● **Stored data**
--------

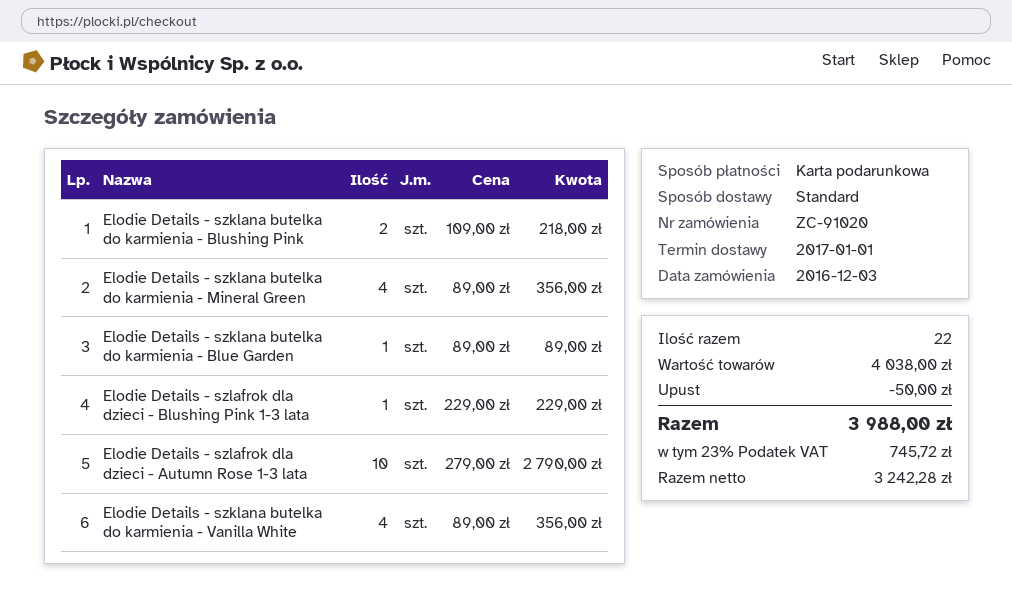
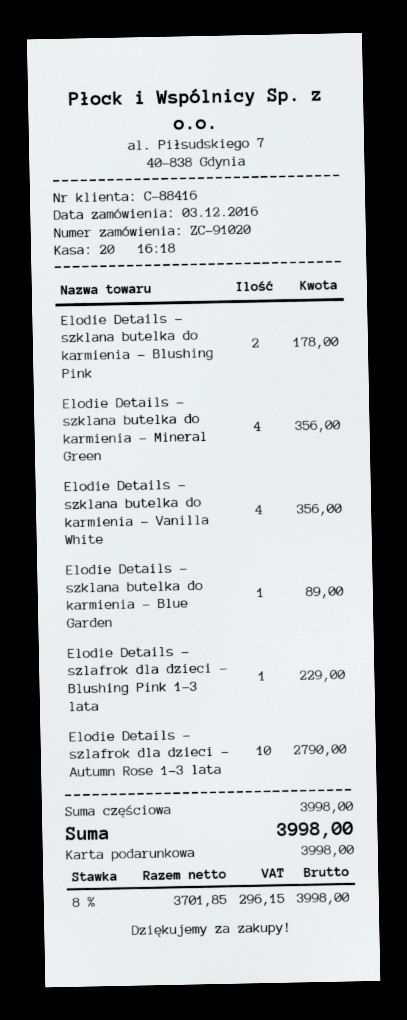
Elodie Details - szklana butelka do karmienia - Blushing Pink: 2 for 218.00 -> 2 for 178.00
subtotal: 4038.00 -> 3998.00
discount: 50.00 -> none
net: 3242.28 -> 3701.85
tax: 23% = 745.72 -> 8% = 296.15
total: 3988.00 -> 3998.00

--------

● **Assigned task**
Give back all of the data exactly, but not the pictures.

● **Task output**
Elodie Details - szklana butelka do karmienia - Blushing Pink: 2 for 218.00 -> 2 for 178.00
subtotal: 4038.00 -> 3998.00
discount: 50.00 -> none
net: 3242.28 -> 3701.85
tax: 23% = 745.72 -> 8% = 296.15
total: 3988.00 -> 3998.00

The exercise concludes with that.